A brilliant essay that captures how the ethics of journalism and the time-honored practices of choosing stories for their perceived newsworthiness and how we tell them – can really, really hurt us all.
Supporters of fossil fuel and deniers of climate change love to trade in stories like the one about Ivanpah, individual tales that make renewable energy seem counterproductive, perverse. Stories cannot so readily capture the far larger avian death toll from coal, gas and nuclear power generation. Benjamin Sovacool, an energy-policy expert, looked into the deaths of birds at wind farms (where the blades can chop them down) and concluded that per gigawatt hour, nuclear power plants kill more than twice as many birds and fossil-fuel plants kill more than 30 times as many. He noted that over the course of a year fossil-fuel plants in the United States actually kill about 24 million birds, compared to 46,000 by wind farms. His calculations factor in climate change as part of their deadly impact.

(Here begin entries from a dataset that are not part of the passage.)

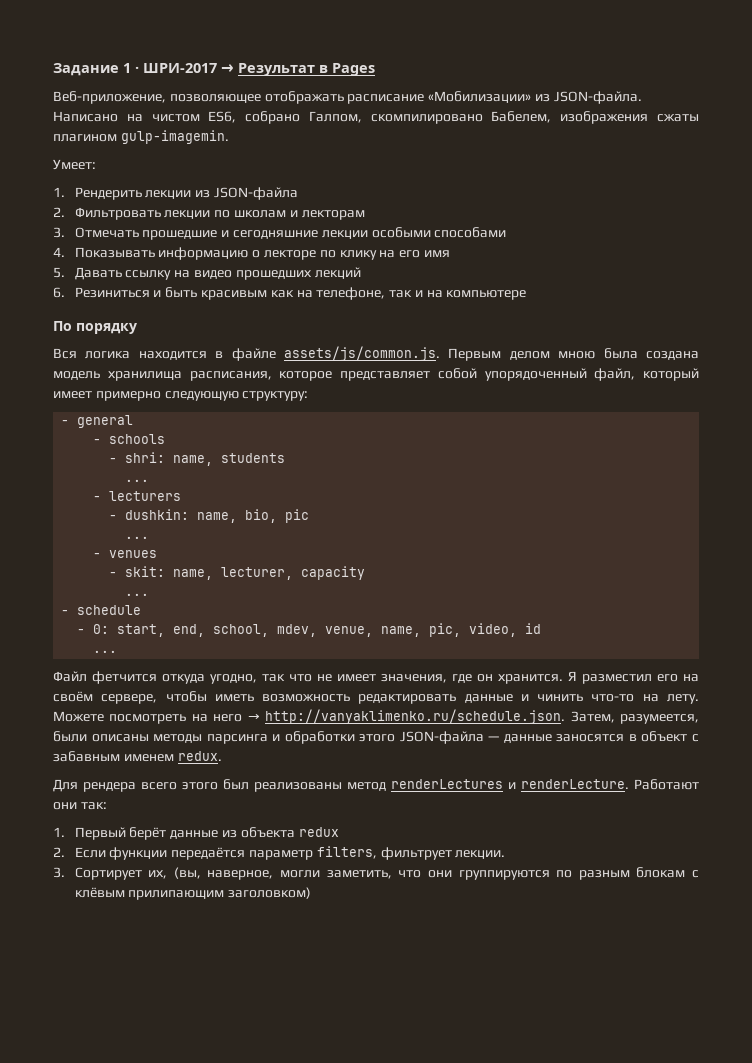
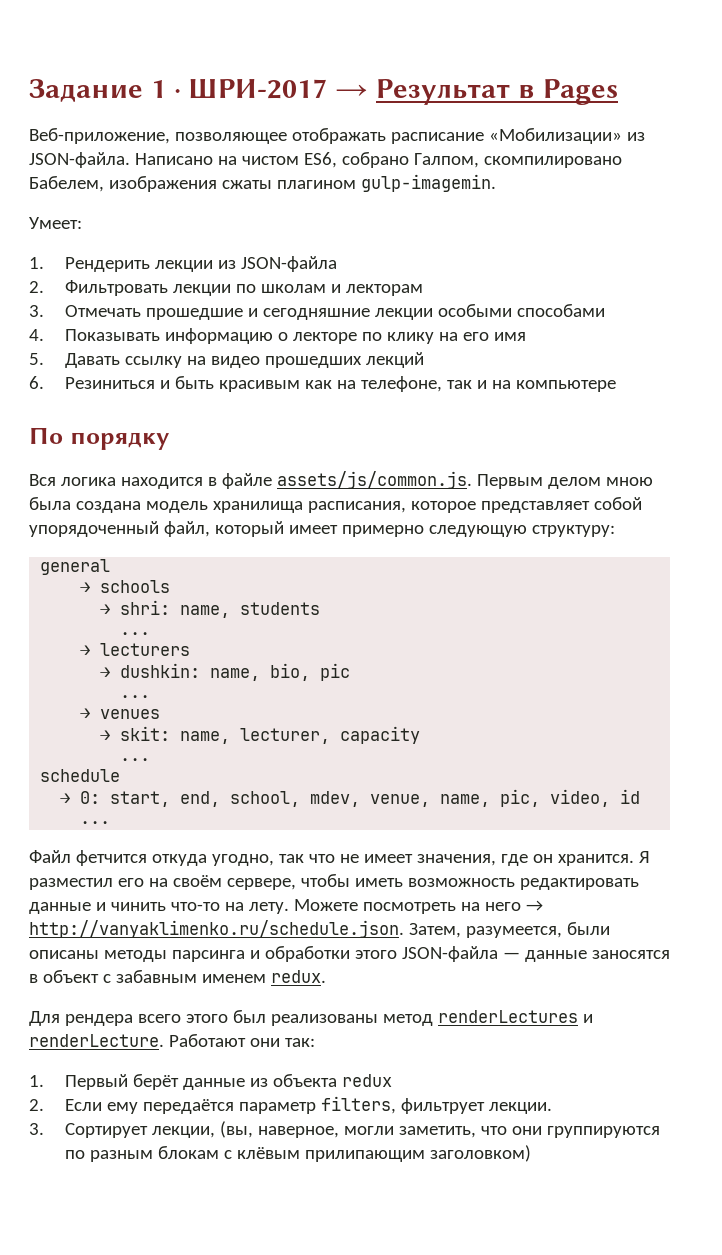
- - general
+ general
- - schools
+ → schools
- - shri: name, students
+ → shri: name, students
- - lecturers
+ → lecturers
- - dushkin: name, bio, pic
+ → dushkin: name, bio, pic
- - venues
+ → venues
- - skit: name, lecturer, capacity
+ → skit: name, lecturer, capacity
- - schedule
+ schedule
- - 0: start, end, school, mdev, venue, name, pic, video, id
+ → 0: start, end, school, mdev, venue, name, pic, video, id
- 2. Если функции передаётся параметр filters, фильтрует лекции.
+ 2. Если ему передаётся параметр filters, фильтрует лекции.
- 3. Сортирует их, (вы, наверное, могли заметить, что они группируются по разным блокам с клёвым прилипающим заголовком)
+ 3. Сортирует лекции, (вы, наверное, могли заметить, что они группируются по разным блокам с клёвым прилипающим заголовком)

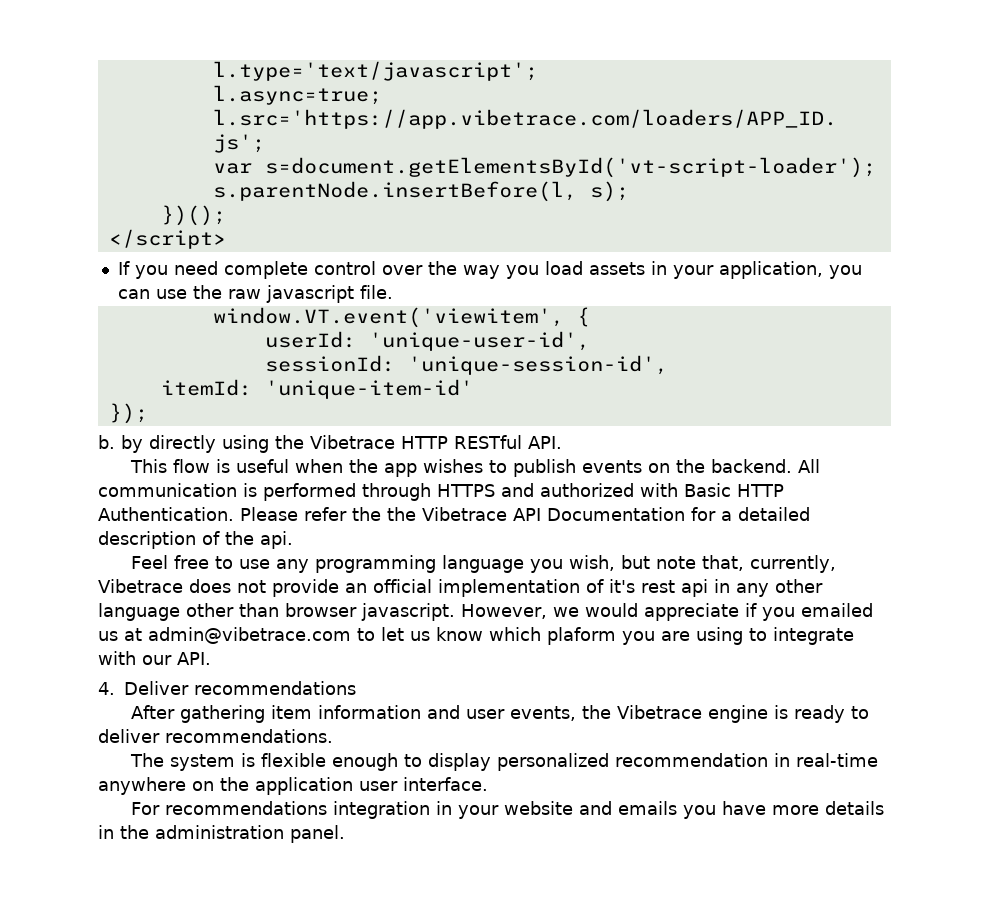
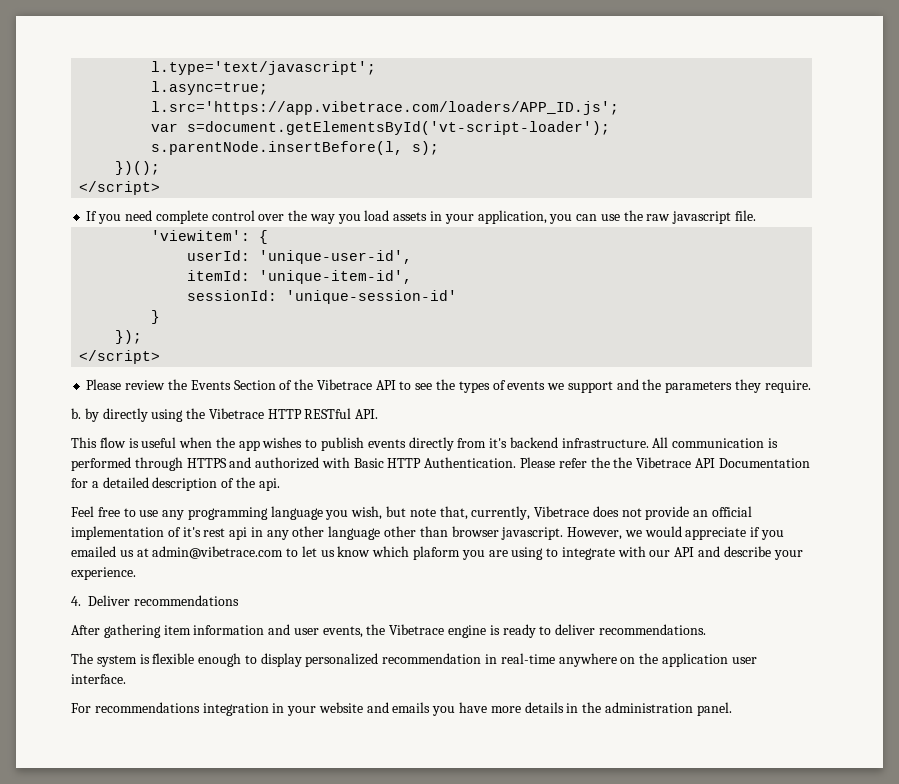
- window.VT.event('viewitem', {
+ 'viewitem': {
+ itemId: 'unique-item-id',
- sessionId: 'unique-session-id',
- itemId: 'unique-item-id'
+ sessionId: 'unique-session-id'
+ }
  });
+ </script>
+ Please review the Events Section of the Vibetrace API to see the types of events we support and the parameters they require.
- This flow is useful when the app wishes to publish events on the backend.
+ This flow is useful when the app wishes to publish events directly from it's backend infrastructure.
- However, we would appreciate if you emailed us at admin@vibetrace.com to let us know which plaform you are using to integrate with our API.
+ However, we would appreciate if you emailed us at admin@vibetrace.com to let us know which plaform you are using to integrate with our API and describe your experience.

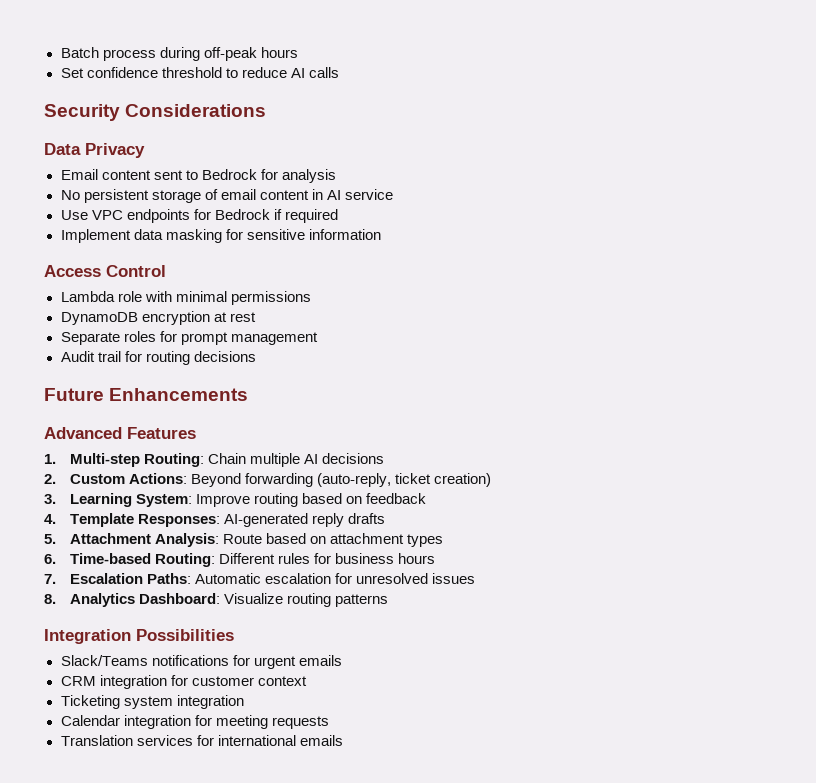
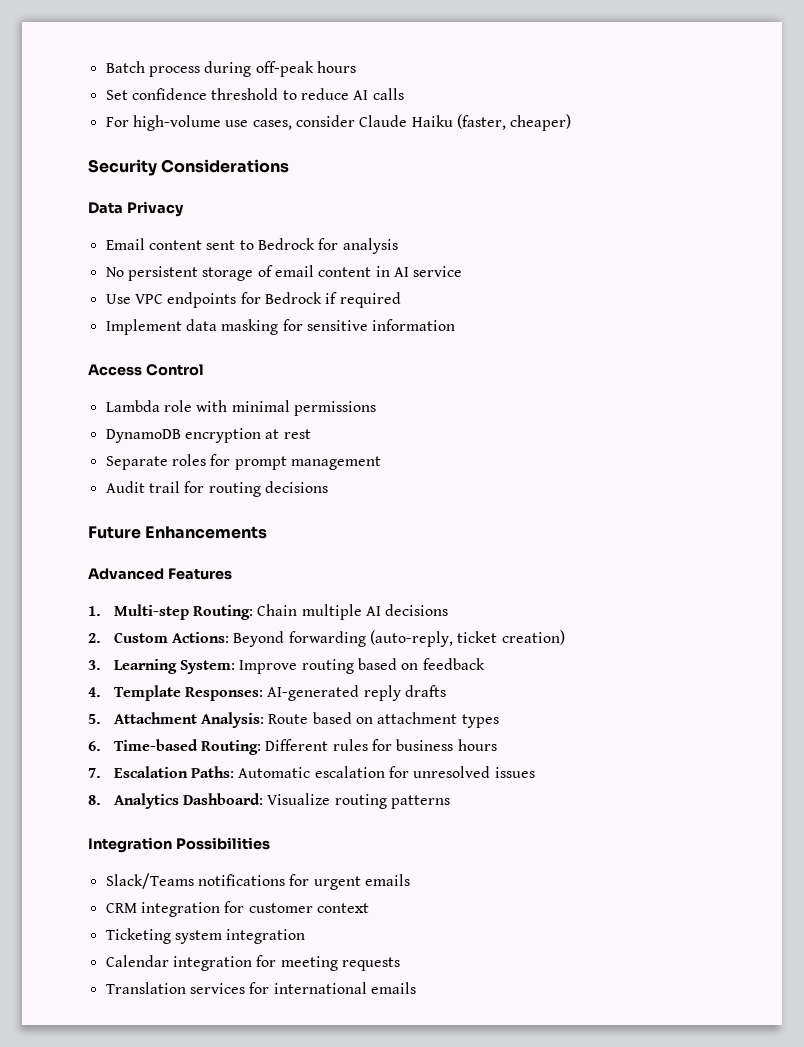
+ For high-volume use cases, consider Claude Haiku (faster, cheaper)

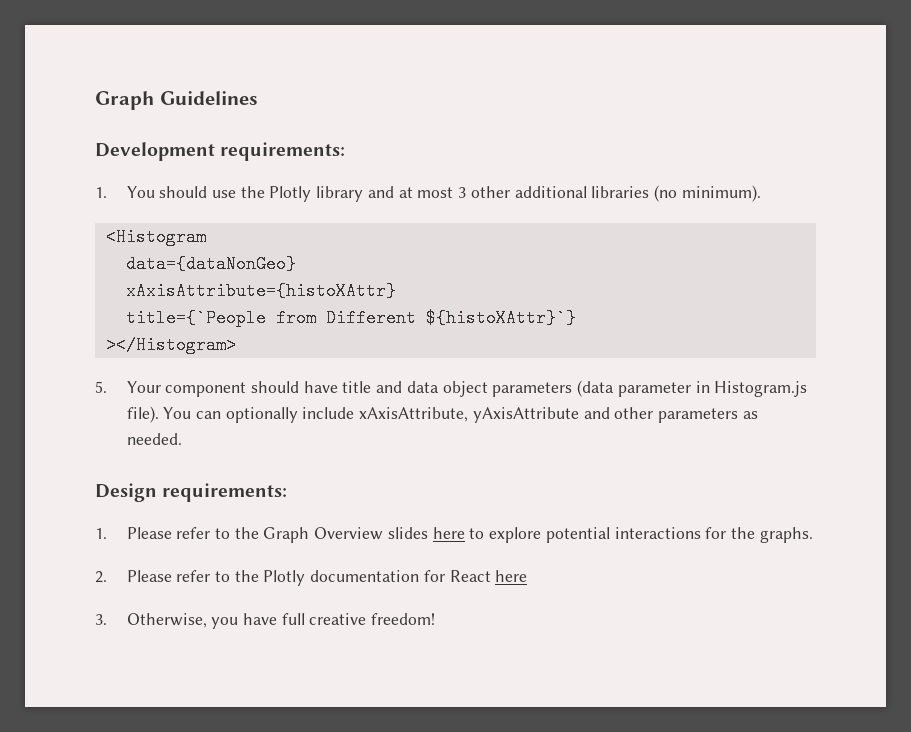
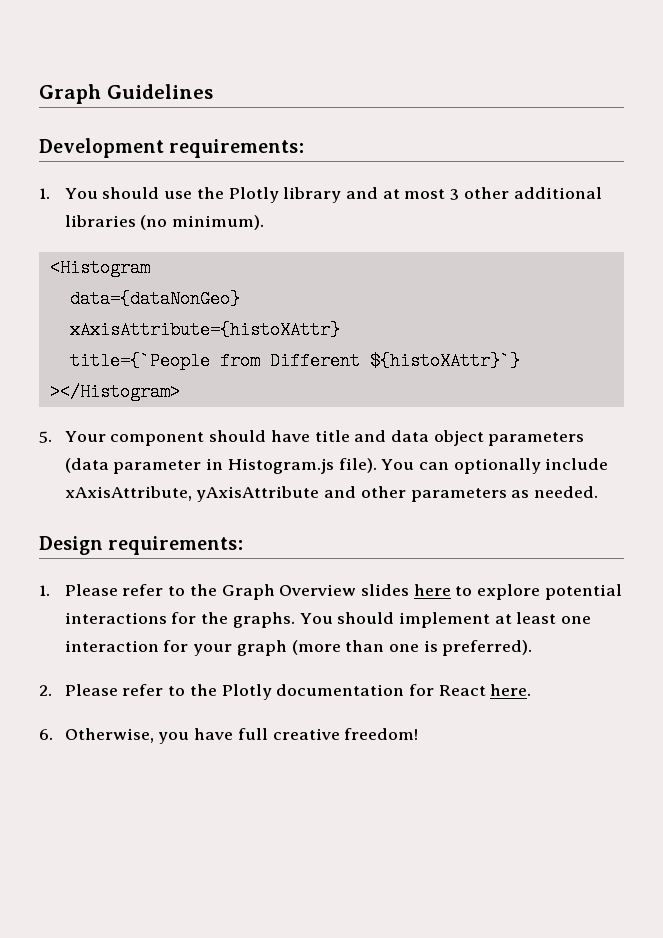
+ You should implement at least one interaction for your graph (more than one is preferred).
- 2. Please refer to the Plotly documentation for React here
- 3. Otherwise, you have full creative freedom!
+ 2. Please refer to the Plotly documentation for React here.
+ 6. Otherwise, you have full creative freedom!

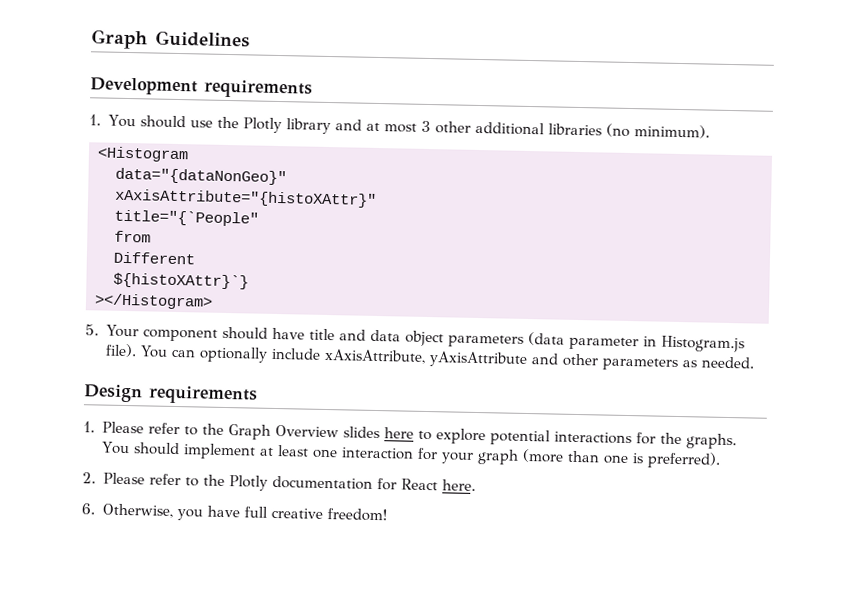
- Development requirements:
+ Development requirements
- data={dataNonGeo}
- xAxisAttribute={histoXAttr}
- title={`People from Different ${histoXAttr}`}
+ data="{dataNonGeo}"
+ xAxisAttribute="{histoXAttr}"
+ title="{`People"
+ from
+ Different
+ ${histoXAttr}`}
- Design requirements:
+ Design requirements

Over all, climate change tends to be reported as abstract explanations about general tendencies and possible outcomes. It’s a difficult subject to tell and to take in. The scientific side is complicated. Understanding it requires the ultimate in systems thinking: the cumulative effect of all of us burning coal and oil impacts things far away and yet to come. A lot of it is hard to see. If you didn’t pay attention to a species beforehand, you won’t have noticed its decline. There’s no direct, tangible way for you to know the ocean is 30 percent more acidic than it used to be, or that it is expected to rise several feet in this century and then keep rising.